Les biais cognitifs de l'investisseur
Votre pire ennemi, c'est vous-même
La finance comportementale a identifié une dizaine de biais qui détruisent la performance des investisseurs. Les connaître, c'est déjà les désamorcer.
Aversion à la perte : la douleur d'une perte est ressentie deux fois plus fortement que le plaisir d'un gain équivalent. Résultat : on coupe trop tôt les gagnants et on garde trop longtemps les perdants.
Ancrage : on reste fixé sur un prix de référence (ex. le prix d'achat) qui n'a plus aucune pertinence pour la décision de vendre ou conserver aujourd'hui.

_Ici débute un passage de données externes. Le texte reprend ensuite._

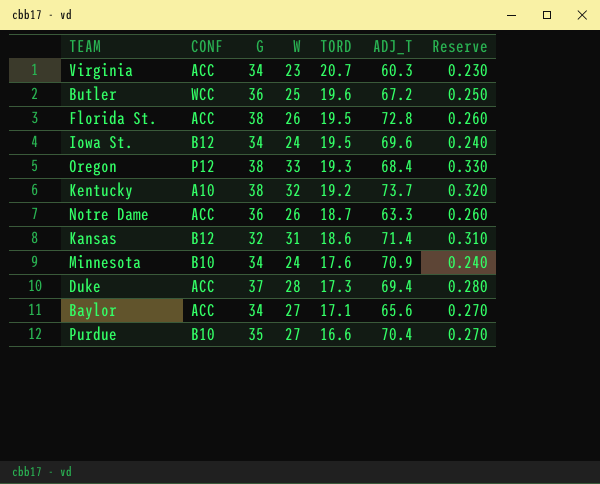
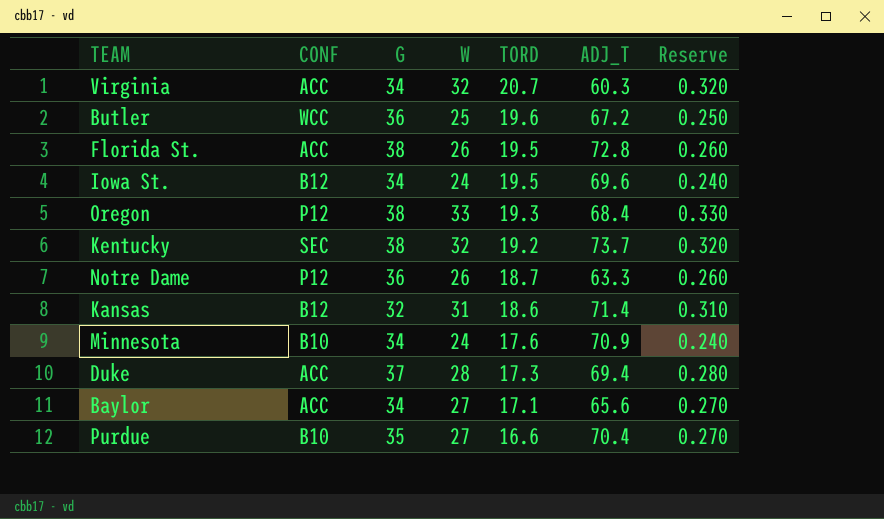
Virginia | W: 23 -> 32
Virginia | Reserve: 0.230 -> 0.320
Kentucky | CONF: A10 -> SEC
Notre Dame | CONF: ACC -> P12

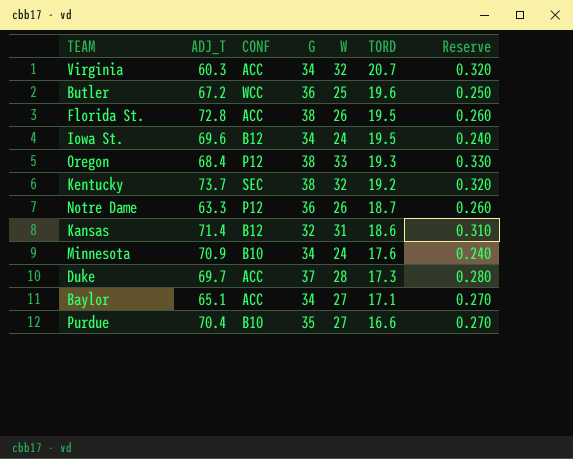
column ADJ_T | position: 6 -> 2
Duke | ADJ_T: 69.4 -> 69.7
Baylor | ADJ_T: 65.6 -> 65.1

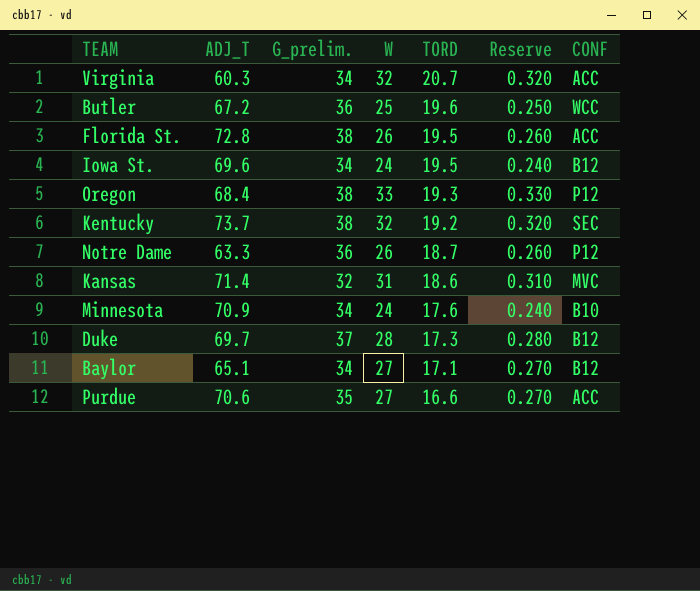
column name: G -> G_prelim.
column CONF | position: 3 -> 7
Kansas | CONF: B12 -> MVC
Duke | CONF: ACC -> B12
Baylor | CONF: ACC -> B12
Purdue | ADJ_T: 70.4 -> 70.6
Purdue | CONF: B10 -> ACC

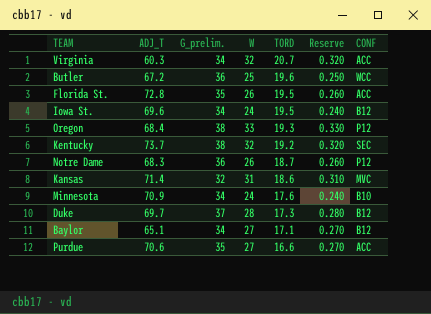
Florida St. | G_prelim.: 38 -> 35
Notre Dame | ADJ_T: 63.3 -> 68.3

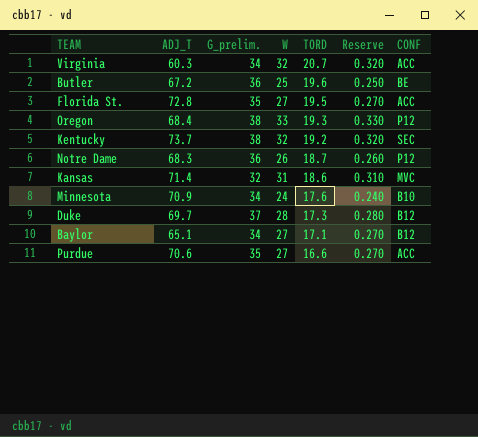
row Iowa St.: 69.6 | 34 | 24 | 19.5 | 0.240 | B12 -> none
Butler | CONF: WCC -> BE
Florida St. | W: 26 -> 27
Florida St. | Reserve: 0.260 -> 0.270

Biais de confirmation : on cherche activement les informations qui confortent notre opinion, en ignorant celles qui la contredisent.
Effet de troupeau : acheter parce que « tout le monde en parle », vendre parce que « ça baisse partout ». Le meilleur moyen d'acheter haut et de vendre bas.

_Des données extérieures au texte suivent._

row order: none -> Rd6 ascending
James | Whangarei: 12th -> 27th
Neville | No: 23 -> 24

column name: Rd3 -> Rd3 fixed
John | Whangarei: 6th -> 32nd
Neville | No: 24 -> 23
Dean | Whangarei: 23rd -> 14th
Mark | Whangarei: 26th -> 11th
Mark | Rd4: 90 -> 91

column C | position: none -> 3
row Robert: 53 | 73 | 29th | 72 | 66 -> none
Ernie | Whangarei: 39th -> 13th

Excès de confiance : croire, après quelques bons trades, qu'on a compris le marché. Les débutants qui gagnent au début sont les plus exposés au retour de bâton.

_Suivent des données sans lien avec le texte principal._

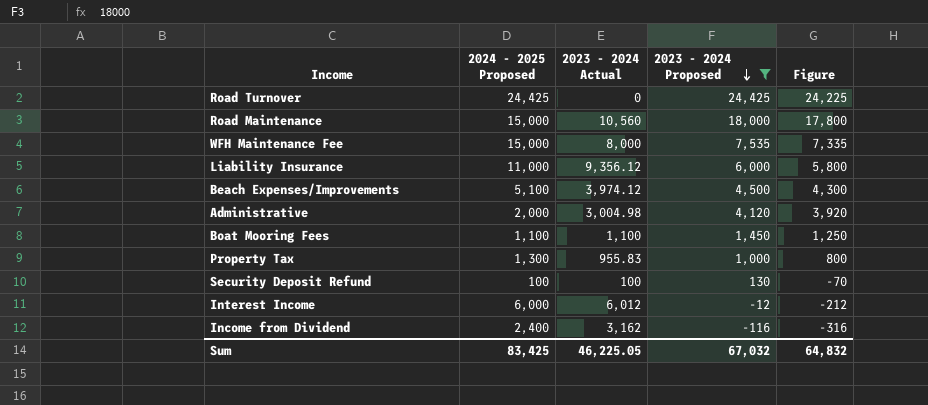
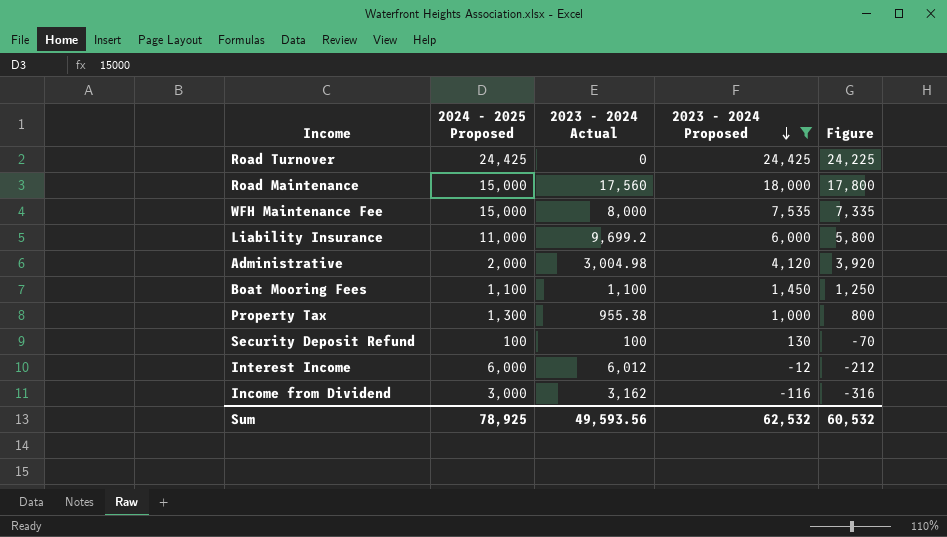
row Beach Expenses/Improvements: 5,100 | 3,974.12 | 4,500 | 4,300 -> none
Road Maintenance | 2023 - 2024 Actual: 10,560 -> 17,560
Liability Insurance | 2023 - 2024 Actual: 9,356.12 -> 9,699.2
Property Tax | 2023 - 2024 Actual: 955.83 -> 955.38
Income from Dividend | 2024 - 2025 Proposed: 2,400 -> 3,000
Sum | 2024 - 2025 Proposed: 83,425 -> 78,925
Sum | 2023 - 2024 Actual: 46,225.05 -> 49,593.56
Sum | 2023 - 2024 Proposed: 67,032 -> 62,532
Sum | Figure: 64,832 -> 60,532

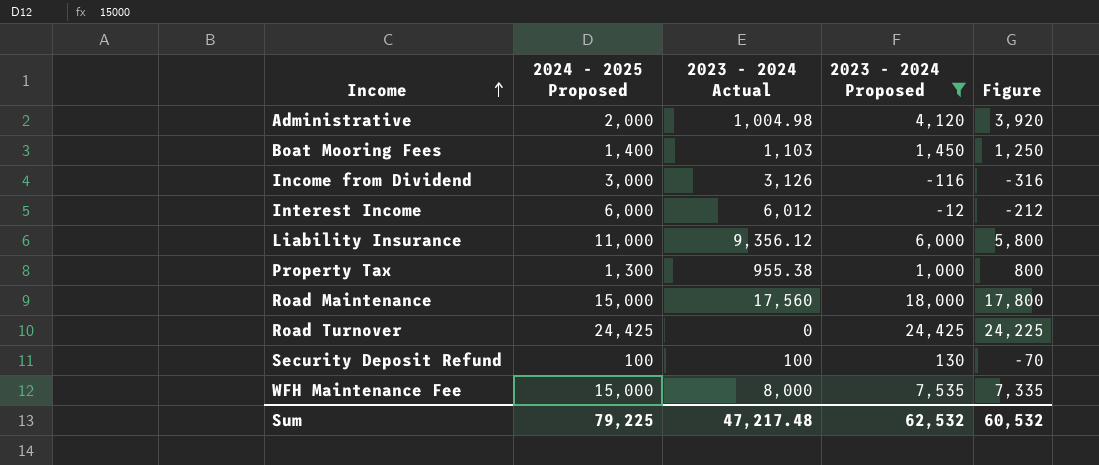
row order: 2023 - 2024 Proposed descending -> Income ascending
Administrative | 2023 - 2024 Actual: 3,004.98 -> 1,004.98
Boat Mooring Fees | 2024 - 2025 Proposed: 1,100 -> 1,400
Boat Mooring Fees | 2023 - 2024 Actual: 1,100 -> 1,103
Income from Dividend | 2023 - 2024 Actual: 3,162 -> 3,126
Liability Insurance | 2023 - 2024 Actual: 9,699.2 -> 9,356.12
Sum | 2024 - 2025 Proposed: 78,925 -> 79,225
Sum | 2023 - 2024 Actual: 49,593.56 -> 47,217.48

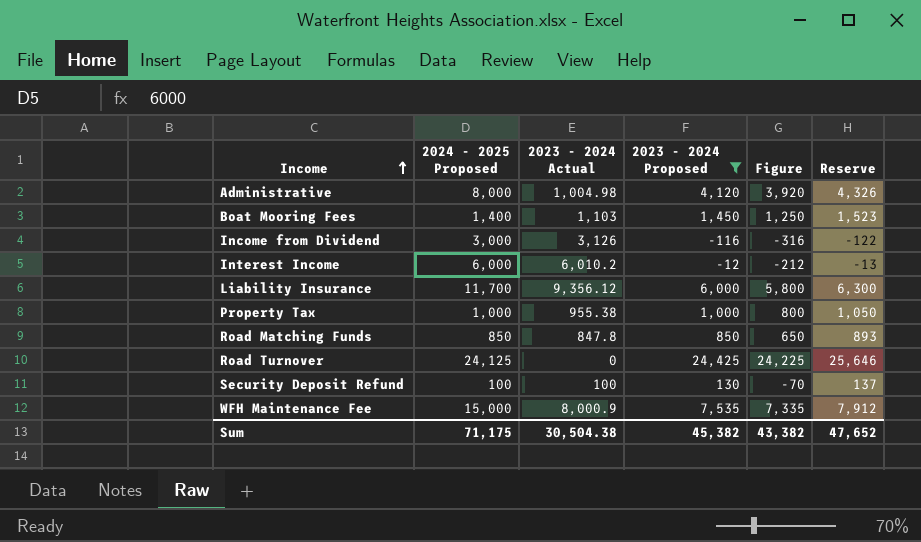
column Reserve | formula: none -> [2023 - 2024 Proposed] * 1.05
row Road Maintenance: 15,000 | 17,560 | 18,000 | 17,800 -> none
Administrative | 2024 - 2025 Proposed: 2,000 -> 8,000
Interest Income | 2023 - 2024 Actual: 6,012 -> 6,010.2
Liability Insurance | 2024 - 2025 Proposed: 11,000 -> 11,700
Property Tax | 2024 - 2025 Proposed: 1,300 -> 1,000
row Road Matching Funds: none -> 850 | 847.8 | 850 | 650 | 893
Road Turnover | 2024 - 2025 Proposed: 24,425 -> 24,125
WFH Maintenance Fee | 2023 - 2024 Actual: 8,000 -> 8,000.9
Sum | 2024 - 2025 Proposed: 79,225 -> 71,175
Sum | 2023 - 2024 Actual: 47,217.48 -> 30,504.38
Sum | 2023 - 2024 Proposed: 62,532 -> 45,382
Sum | Figure: 60,532 -> 43,382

FOMO (Fear of Missing Out) : peur de rater la hausse. Pousse à entrer en fin de mouvement, au pire moment.
Antidote général : un plan d'investissement écrit avant chaque ordre (objectif, thèse, taille, stop, horizon) et un journal qui compare, à froid, la décision au résultat.
Après trois hausses consécutives de *Congo Telecom* commentées partout, un investisseur entre à 4 800 FC — le plus haut. Trois semaines plus tard, le titre est à 4 200 FC : FOMO + effet de troupeau.
Un autre refuse de vendre *KMC* à −30 % « tant que ce n'est pas revenu à mon PRU » : ancrage classique — le prix d'achat n'a aucune pertinence pour décider aujourd'hui.
- Aversion à la perte + ancrage = la combinaison la plus destructrice.
- Un plan écrit avant l'ordre neutralise 80 % des biais.
- Un journal de trading régulier révèle vos schémas cachés.
Notez chaque ordre passé (thèse, cible, stop). En version 2, un journal de trading intégré signalera vos biais récurrents.